* WHAT IS REQUIRED: Once the pictures are removed, reproduce what is left of the data below exactly.
[RAW DATA — start]
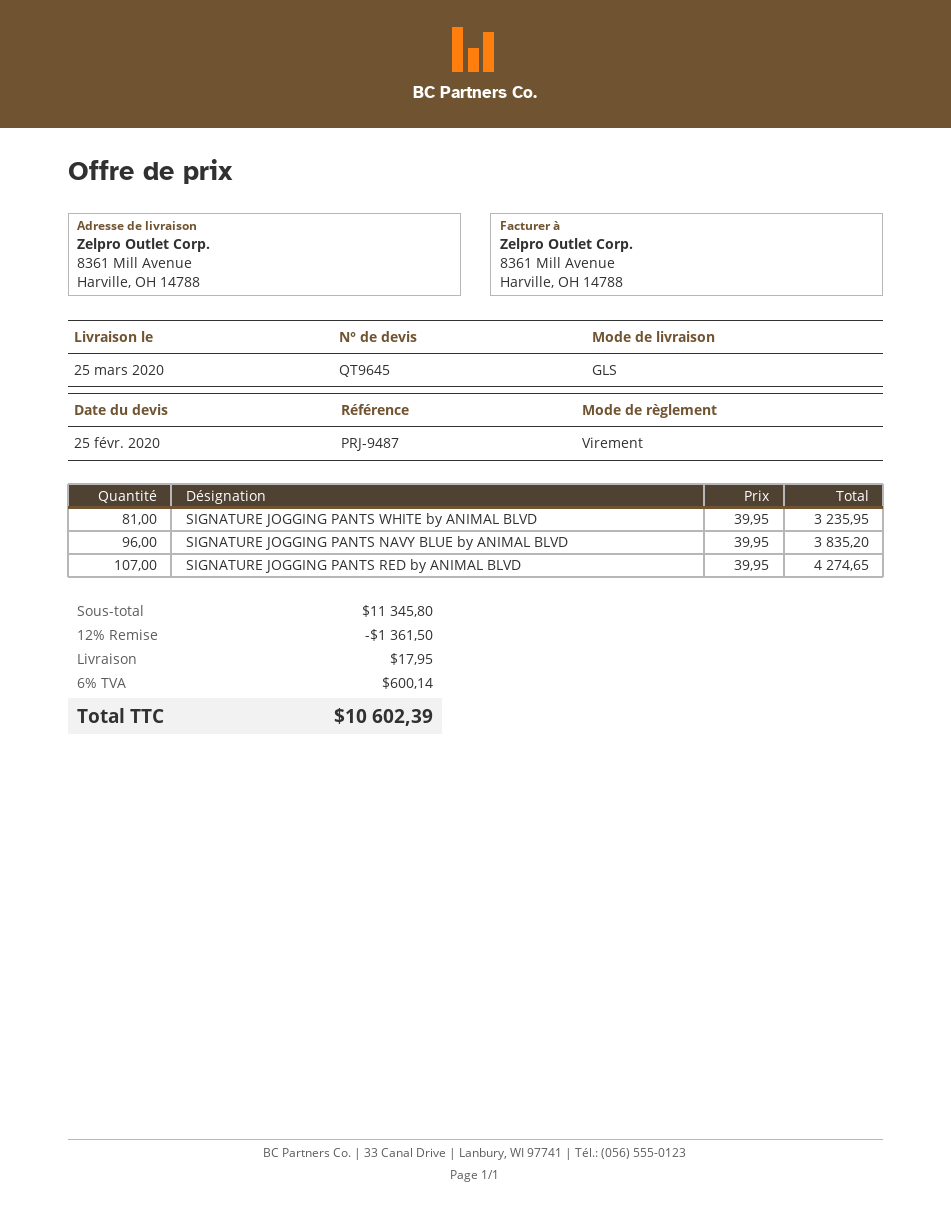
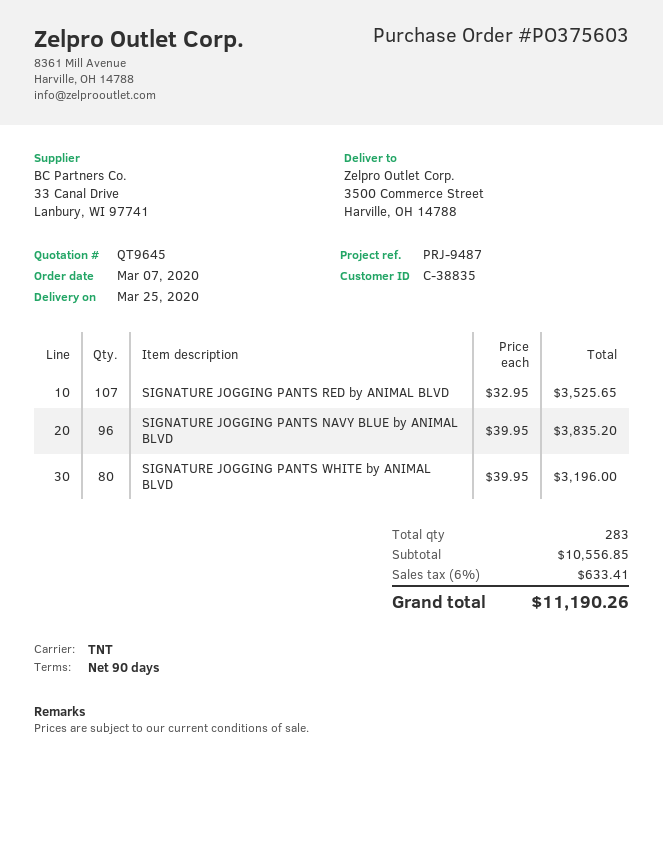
shipping method: GLS -> TNT
ship to: 8361 Mill Avenue, Harville, OH 14788 -> 3500 Commerce Street, Harville, OH 14788
SIGNATURE JOGGING PANTS WHITE by ANIMAL BLVD: 81 x 39.95 = 3235.95 -> 80 x 39.95 = 3196.00
SIGNATURE JOGGING PANTS RED by ANIMAL BLVD: 107 x 39.95 = 4274.65 -> 107 x 32.95 = 3525.65
subtotal: 11345.80 -> 10556.85
discount: 12% = 1361.50 -> none
shipping: 17.95 -> none
tax: 6% = 600.14 -> 6% = 633.41
total: 10602.39 -> 11190.26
[RAW DATA — finish]
* OUTPUT:
shipping method: GLS -> TNT
ship to: 8361 Mill Avenue, Harville, OH 14788 -> 3500 Commerce Street, Harville, OH 14788
SIGNATURE JOGGING PANTS WHITE by ANIMAL BLVD: 81 x 39.95 = 3235.95 -> 80 x 39.95 = 3196.00
SIGNATURE JOGGING PANTS RED by ANIMAL BLVD: 107 x 39.95 = 4274.65 -> 107 x 32.95 = 3525.65
subtotal: 11345.80 -> 10556.85
discount: 12% = 1361.50 -> none
shipping: 17.95 -> none
tax: 6% = 600.14 -> 6% = 633.41
total: 10602.39 -> 11190.26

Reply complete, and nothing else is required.